現在、二階ギャラリーで「味岡映水作 市松人形展」
が開催中です。 どうぞご覧ください。

今年、新春最初の展示会にふさわしく、格調高く、雅びやかで可愛らしい市松人形が揃いました。

新春らしく、みんな「晴れ着」でお出迎えです。

味岡映水さんは、京都の伝統的な人形師です。

江戸時代から続く伝統の技法「ねりがしら」による可愛らしい顔立ちに古布縮緬の着物、帯を身に纏った一点物の市松人形が揃いました。

ねりがしら(桐塑ともいいます)は今では非常にめずらしく、日本でも数件しかつくっていない伝統工芸です。
また、一つ一つ手作りなので、同じ顔はひとつとしてなく丁寧に塗り重ねた胡粉は、本物の人間のような質感を肌にあたえるのだそうです。
お顔を作り上げるだけでも、地抜き、眼入れ、地塗、中塗り、色塗り、彩色、毛ふき、結髪…といくつもの行程を重ねて、丁寧に丁寧に作り上げられています。

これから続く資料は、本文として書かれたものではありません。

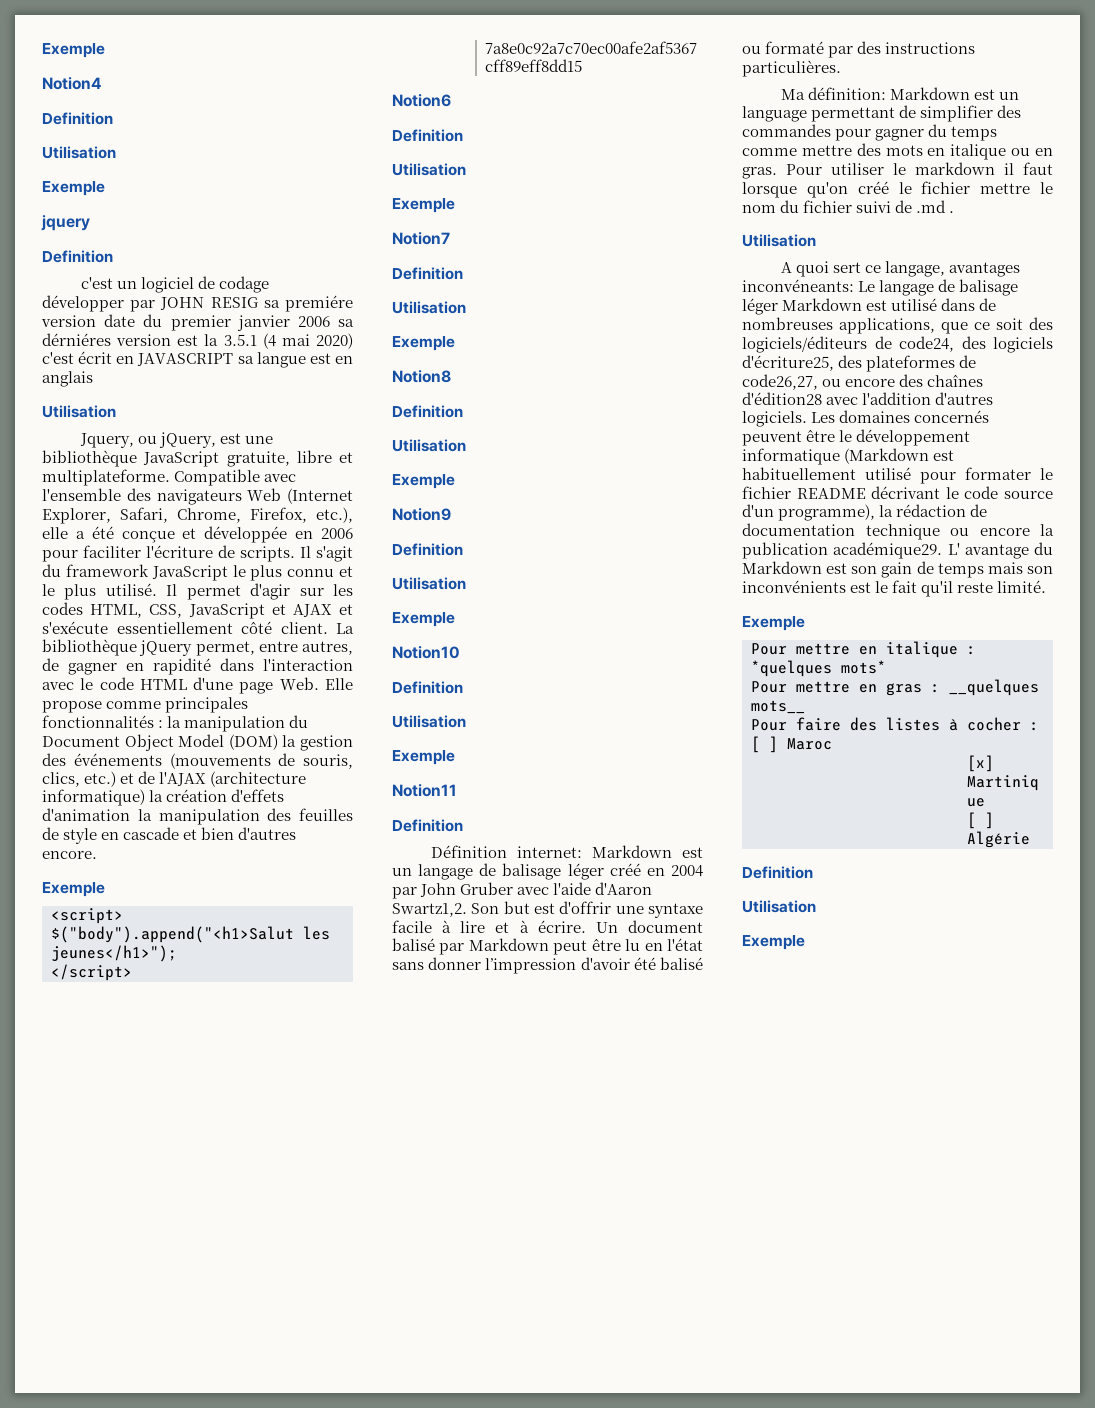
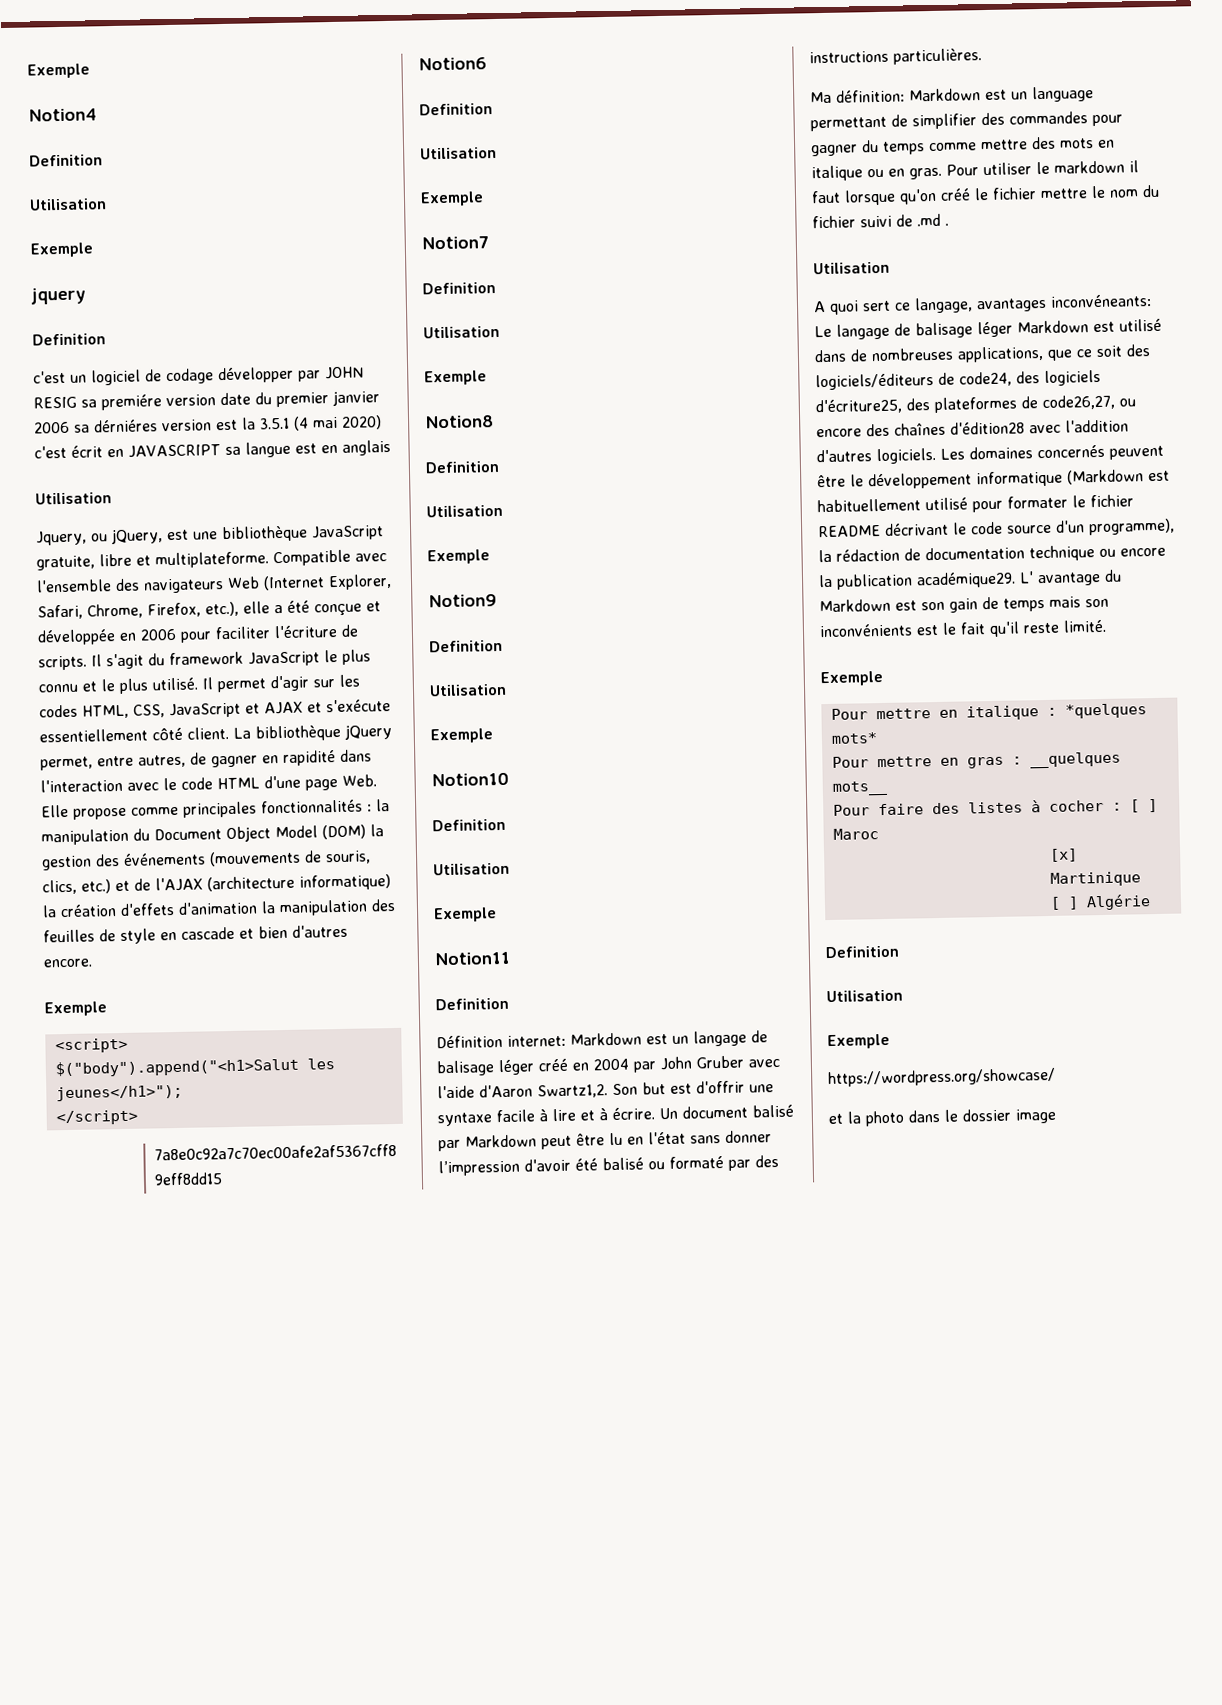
+ https://wordpress.org/showcase/
+ et la photo dans le dossier image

髪の毛の素材も様々ですが、中には人毛(中国の女の子守のけが最高級品だそうです)を使われているお人形もいて、美しい天使の輪がその髪に輝いています。

着物も、古布を使って一点一点色重ね、帯との組み合わせを大事に考えて作られています。
子供のお人形は「中性」だとかんがえられているのでしょうか?男の子のお人形も振り袖を着ています。

座り市松をご覧頂くとお分かりになられると思いますが、一つ一つ、小さい足に足袋まで履いています。立ち市松も、同じように、きちんと足袋を履いているんです。

京人形は、そもそも新生児のこれからの無事を願う気持ちが込められたものだったといいます。

お雛様と共に、こうして市松人形まで飾る家はなかなか少なくなってきましたが、大切な子供のお守りとして、また、最近は「子供が男の子ばかりだから、女の子の代わりに…」と言って市松人形を手に取られる方もいらっしゃいます。

伝統の技術と卓越したセンスによって生み出される、味岡映水さんの市松人形。一体でもお家に飾ることが出来ればすごく幸せなことだと思います。

今月、末より、毎年恒例の「手作りお雛あそび展」が開催されます。これまでにご紹介した、木目込み人形や市松人形のほかにも、和紙やガラス、縮緬、陶器等で作られたお雛様とおままごと気分をよみがえらせるような可愛い雛道具が揃います。
これから数ヶ月間、いぐさブティック草の雅な世界をお楽しみ下さい。